Food producers are starting to feel the effects of FSMA, with some deadlines looming just this fall. Temperature is such a vital element of food safety and even minor fluctuations can mean major consequences. A fluctuation of temperature in food from 4.4°C to 10°C to 12°C (40°F to 50°F to 54°F) not only stimulates rapid growth of psychrotrophic pathogenic and spoilage bacteria, but many mesophilic spoilage and pathogenic bacteria are also able to grow and their spores germinate in this range (FoodSafetyMagazine).
Monitoring these temperatures manually is a strictly reactive approach. When temperatures dip/raise outside of an acceptable range, it is only discovered after it has happened, not knowing what temperatures the area reached and for how long. This is no longer an acceptable method of temperature monitoring.

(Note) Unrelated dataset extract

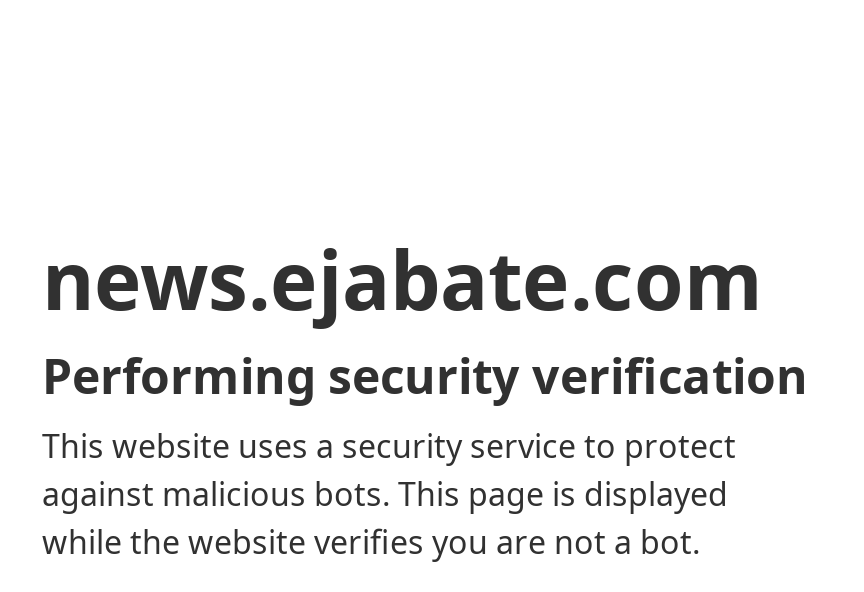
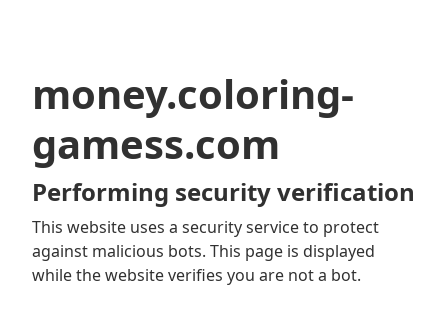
- news.ejabate.com
+ money.coloring-
+ gamess.com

Now more than ever, the resources are available to constantly monitor your temperature-sensitive environments ensuring the safety and compliance of your operations. So when searching for a temperature monitoring solution, keep in mind the key features and functionality below and use it as a quick checklist. It’s time to invest in tech and always know the status of your food storage containers.
1. Get Connected
If you can check your email while waiting in line at the grocery store, you should be able to check the temperature your business critical environments there too. Whatever system you use or plan to use to constantly monitor temperature, needs to be accessible on mobile devices. Preferably, device agnostic so anyone with a smartphone can stay in the loop. Your organization needs to be invested in food safety and tying these temperature reports to the device that most people rely on daily is a good start.
2. Mobile Device Alerts
Alerts are key for this process to be as effective as possible. Your real-time temp system should allow for configurable alerts and notifications to be pushed out to various users. Determine your reporting intervals, whether it’s every 5 minutes or every 5 seconds, and whenever an environment falls outside of this acceptable range, emails and/or texts should fire off to your ‘first line of defense.’
3. Automatic Escalations
Escalations are important in case your ‘first line of defense’ fails to remediate the problem in a timely manner. This requires custom workflows in the background of your solution. For larger, more complex operations you may require more sophisticated workflows to run in the background of your solution. Read this in-depth post to learn if complex workflow automation may benefit your organization.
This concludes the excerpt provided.